As someone who knows a thing or two about cupping, I really urge you to try at least several more sessions before you give it up. It is a common folk remedy in China, and, speaking from personal experience, it works. Cupping could be the best thing for your shoulder ache, and you owe it to yourself a few more cupping sessions.

— Mark

I am certainly willing to give cupping a try in a slightly different setting. Part of the intensity of my experience was simply that I had no idea what was going on and did not know it was coming.
* * *

I have been treated with cupping, but with small cups all over the back. It did not hurt but felt tight and warm. Afterwards I noticed the bruising was in tiny circles that followed my backbone. I forgot all about it until I walked out to the pool at the local YMCA for a swim and realized it might look like someone had been beating me. But then I also realized that most of the swimmers were Asian and would know exactly what treatment I had had.

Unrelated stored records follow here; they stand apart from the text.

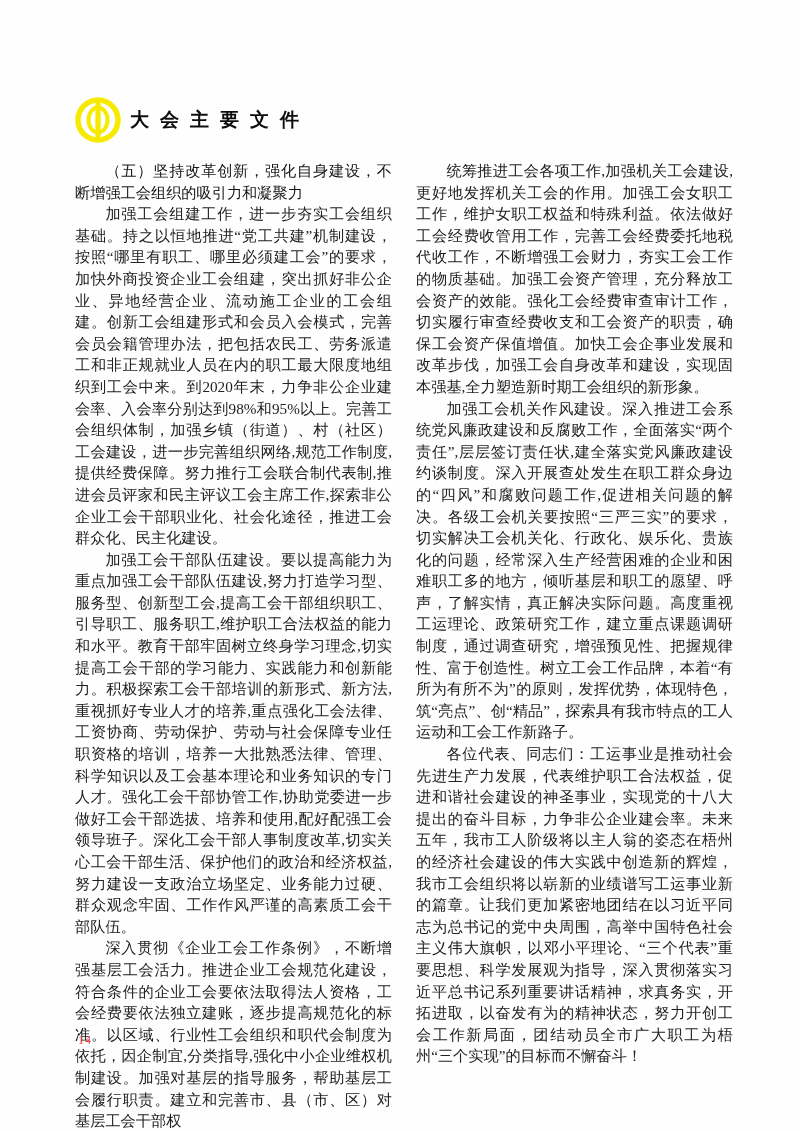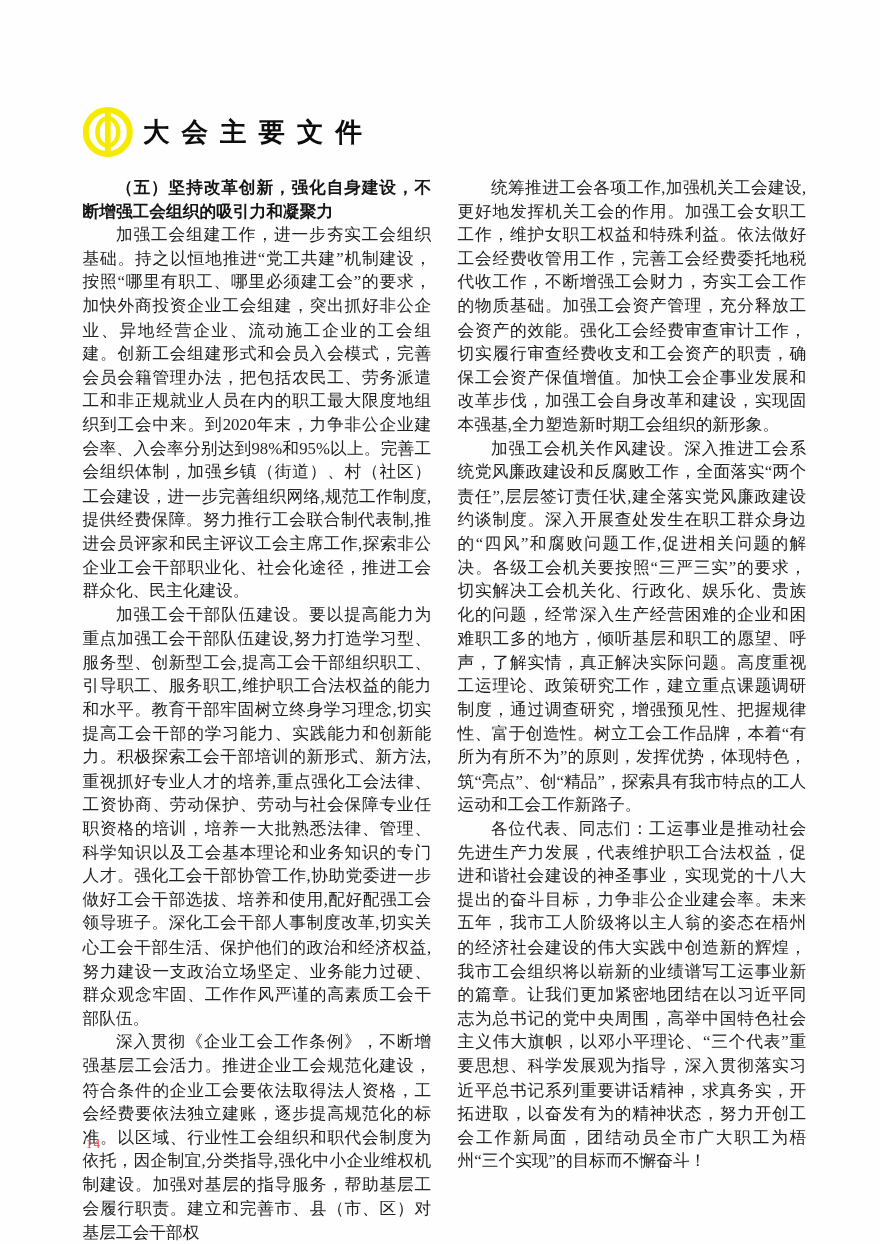--- a/index.html
+++ b/index.html
@@ -23,21 +23,21 @@
     display: flex;
     align-items: center;
     gap: 8px;
   }
   .logo {
     width: 48px;
     height: 48px;
     flex: 0 0 auto;
   }
   .doc-title {
-    font-size: 24px;
+    font-size: 19px;
     font-weight: bold;
     letter-spacing: 11px;
     color: #0d0d0d;
     white-space: nowrap;
     font-family: "Liberation Serif", "DejaVu Serif", serif;
   }
   .columns {
     position: absolute;
     top: 160px;
     left: 75px;
@@ -54,21 +54,21 @@
     color: #212121;
   }
   .col p {
     margin: 0;
     text-indent: 2em;
   }
   .col p.cont {
     text-indent: 0;
   }
   .col p.subheading {
-    font-weight: bold;
+    font-weight: normal;
     color: #151515;
   }
   .page-number {
     position: absolute;
     left: 78px;
     top: 1033px;
     font-size: 12px;
     color: #ef4444;
     letter-spacing: 1px;
   }

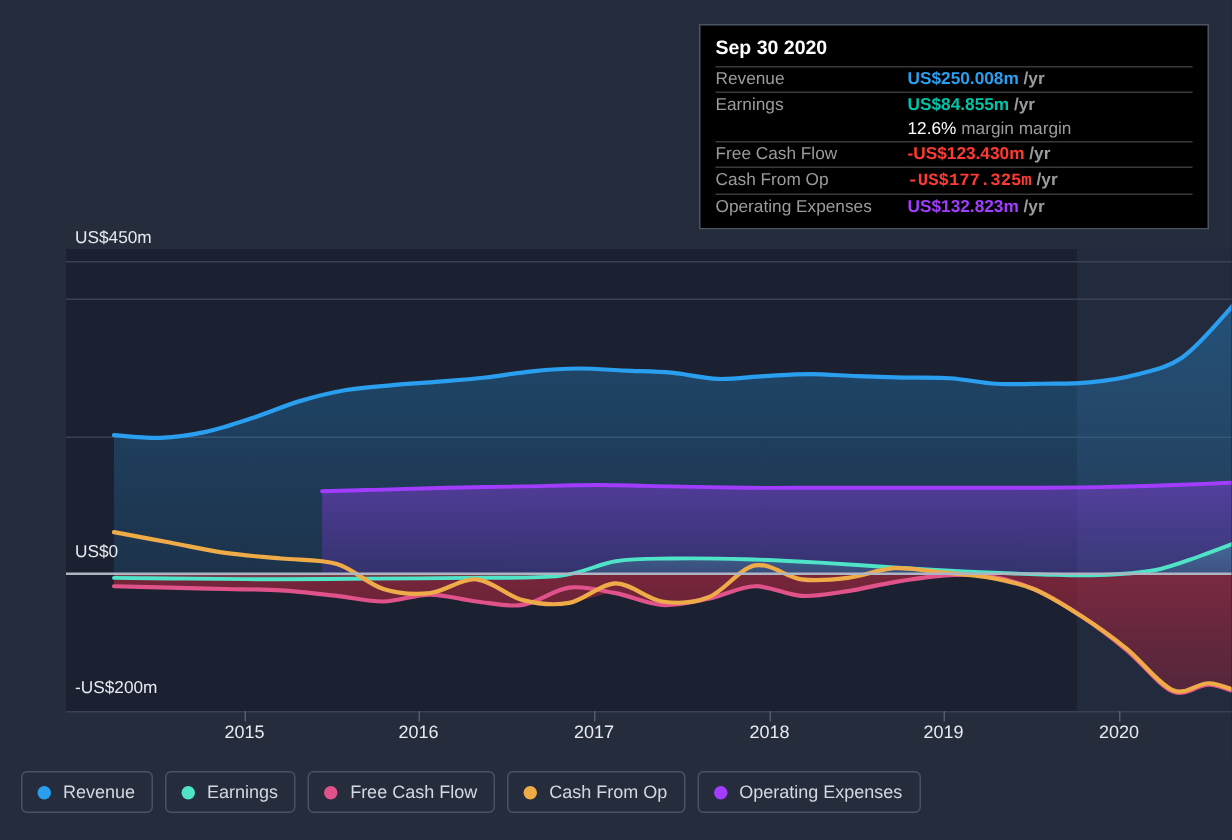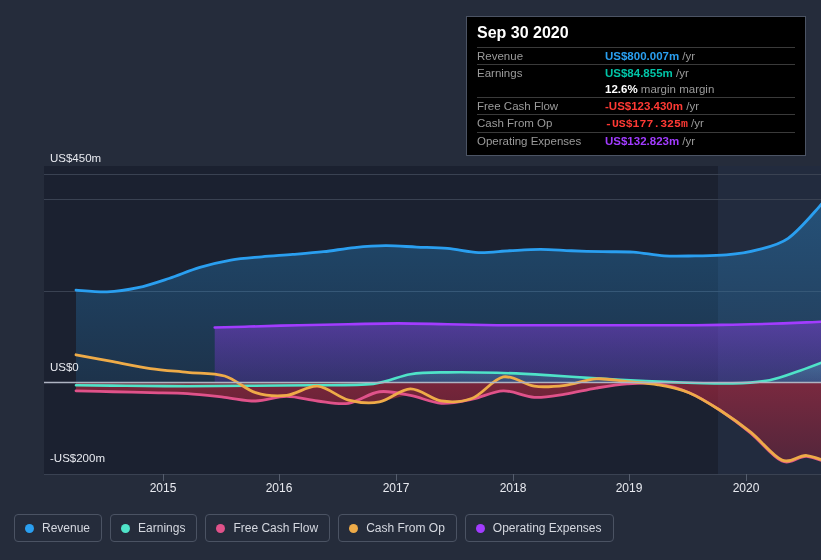--- a/index.html
+++ b/index.html
@@ -40,21 +40,21 @@
     left: 466px; top: 16px;
     width: 340px;
     background: #000000;
     border: 1px solid #4c5464;
     box-sizing: border-box;
     padding: 7px 10px 6px 10px;
     font-family: "Liberation Sans", sans-serif;
   }
   #tooltip .tt-date {
     color: #ffffff;
-    font-size: 16px;
+    font-size: 13px;
     font-weight: bold;
     padding-bottom: 5px;
   }
   #tooltip table {
     width: 100%;
     border-collapse: collapse;
     font-size: 11.5px;
   }
   #tooltip tr.rowline > td {
     border-top: 1px solid #3a3a3a;
@@ -63,22 +63,22 @@
     padding: 2px 0 2px 0;
     vertical-align: baseline;
     white-space: nowrap;
   }
   #tooltip td.tt-key {
     color: #9b9b9b;
     width: 128px;
   }
   #tooltip td.tt-val { color: #cfcfcf; }
   .tt-amount { font-weight: bold; }
-  .tt-unit { color: #9b9b9b; font-weight: normal; }
-  .tt-margin-num { color: #ffffff; font-weight: bold; text-align: center; }
+  .tt-unit { color: #9b9b9b; font-weight: bold; }
+  .tt-margin-num { color: #ffffff; font-weight: normal; text-align: center; }
   .tt-margin-txt { color: #9b9b9b; }
 
   
   #legend {
     position: absolute;
     left: 14px; top: 514px;
     display: flex;
     gap: 8px;
   }
   .legend-item {
@@ -190,21 +190,21 @@
         </g>
     </svg>
   </div>
 
   <div id="tooltip">
     <div class="tt-date">Sep 30 2020</div>
     <table>
       <tbody id="tooltip-rows">
           <tr class="rowline">
             <td class="tt-key">Revenue</td>
-            <td class="tt-val"><span class="tt-amount" style="color: rgb(42, 159, 240);">US$800.007m</span><span class="tt-unit"> /yr</span></td>
+            <td class="tt-val"><span class="tt-amount" style="color: rgb(42, 159, 240);">US$250.008m</span><span class="tt-unit"> /yr</span></td>
           </tr>
           <tr class="rowline">
             <td class="tt-key">Earnings</td>
             <td class="tt-val"><span class="tt-amount" style="color: rgb(0, 196, 167);">US$84.855m</span><span class="tt-unit"> /yr</span></td>
           </tr>
           <tr>
             <td class="tt-key"></td>
             <td class="tt-val"><span class="tt-margin-num" style="color: rgb(255, 255, 255);">12.6%</span><span class="tt-margin-txt"> margin margin</span></td>
           </tr>
           <tr class="rowline">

Fortunately, my acupuncturist speaks English. I don’t know what I would do if I felt tortured and couldn’t get it to stop and tried to communicate in a language I wasn’t proficient in.

— Elizabeth Zima

I could have communicated, “Stop it right now,” and definitely considered doing so. But I was intrigued to find out what was happening. As I said, I’m still not sure if my passive acceptance makes me a very strong man or a very weak one.
* * *

Attempting to draw conclusions based on your “series of one cases” may mislead those who are unfamiliar with the concept of “scientific method.”

— Michael Corbett

I was just relating my own peculiar experience and in no way intended to draw scientific conclusions.